- Revision comparison data -
•••••
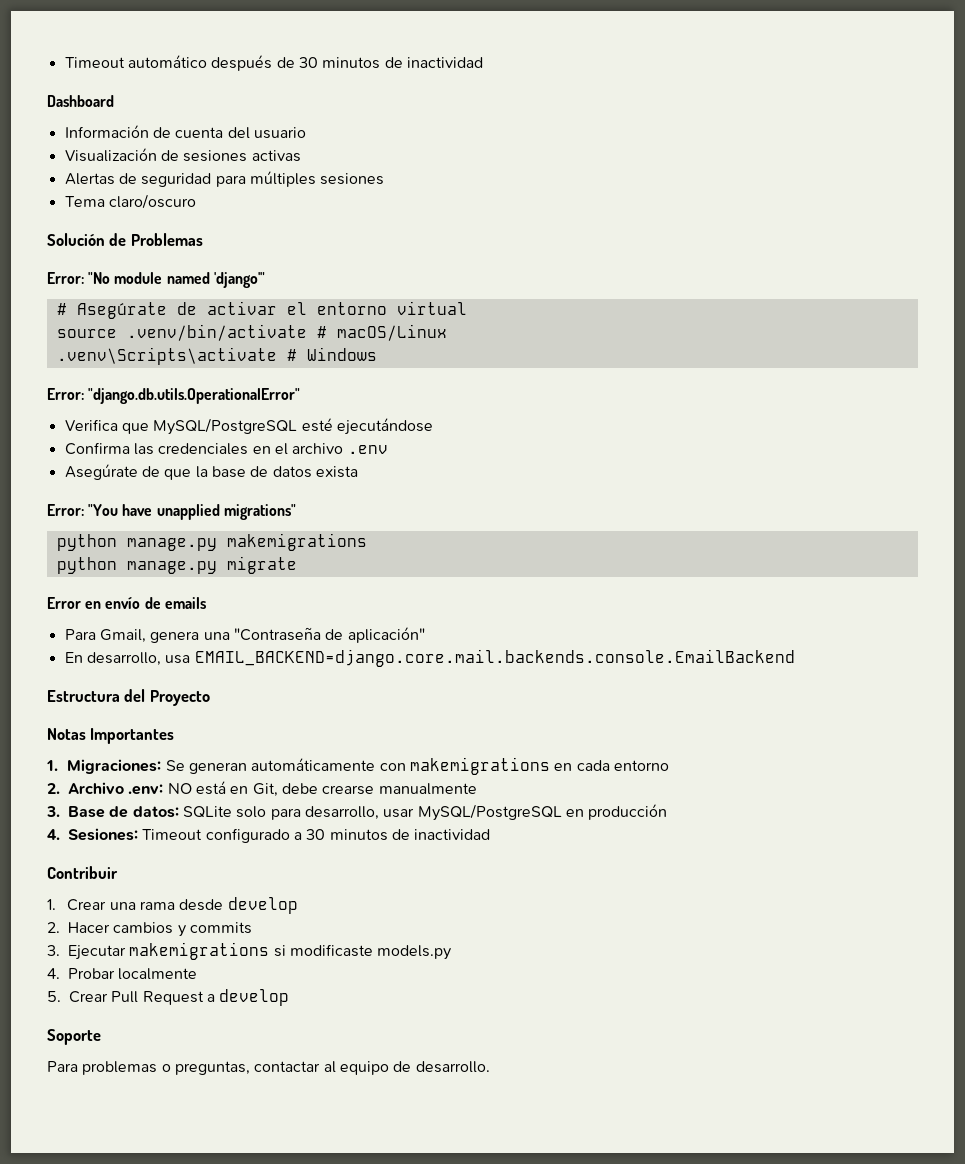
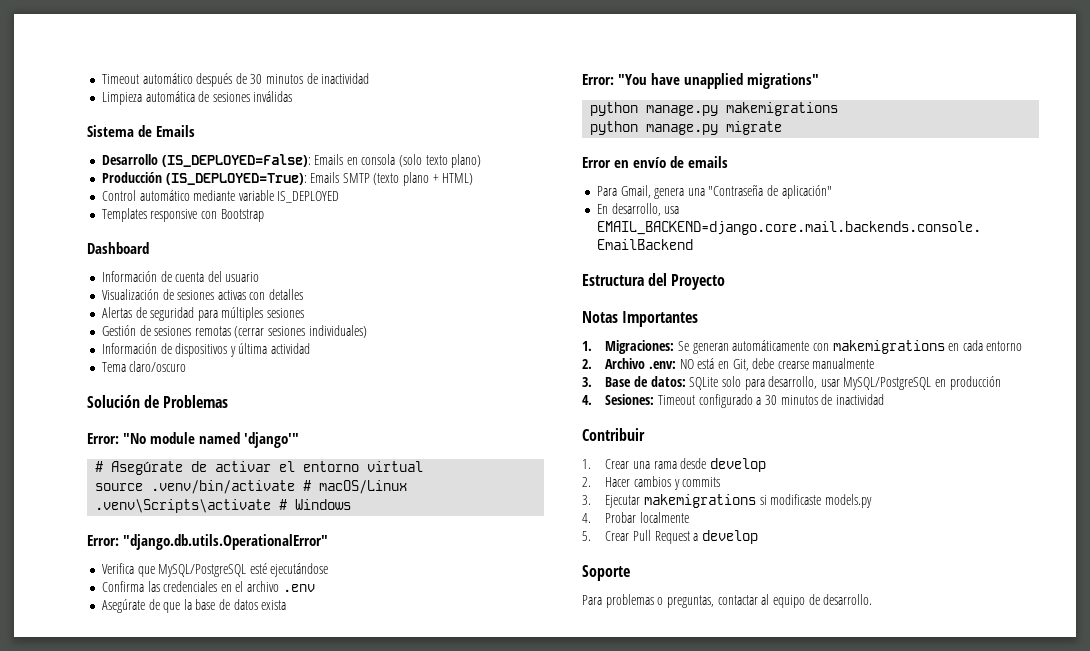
+ Limpieza automática de sesiones inválidas
+ Sistema de Emails
+ Desarrollo (IS_DEPLOYED=False): Emails en consola (solo texto plano)
+ Producción (IS_DEPLOYED=True): Emails SMTP (texto plano + HTML)
+ Control automático mediante variable IS_DEPLOYED
+ Templates responsive con Bootstrap
- Visualización de sesiones activas
+ Visualización de sesiones activas con detalles
+ Gestión de sesiones remotas (cerrar sesiones individuales)
+ Información de dispositivos y última actividad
•••••
- Work to be completed -
Line by line, print the records exactly, leaving the pictures behind.

- Task answer -
+ Limpieza automática de sesiones inválidas
+ Sistema de Emails
+ Desarrollo (IS_DEPLOYED=False): Emails en consola (solo texto plano)
+ Producción (IS_DEPLOYED=True): Emails SMTP (texto plano + HTML)
+ Control automático mediante variable IS_DEPLOYED
+ Templates responsive con Bootstrap
- Visualización de sesiones activas
+ Visualización de sesiones activas con detalles
+ Gestión de sesiones remotas (cerrar sesiones individuales)
+ Información de dispositivos y última actividad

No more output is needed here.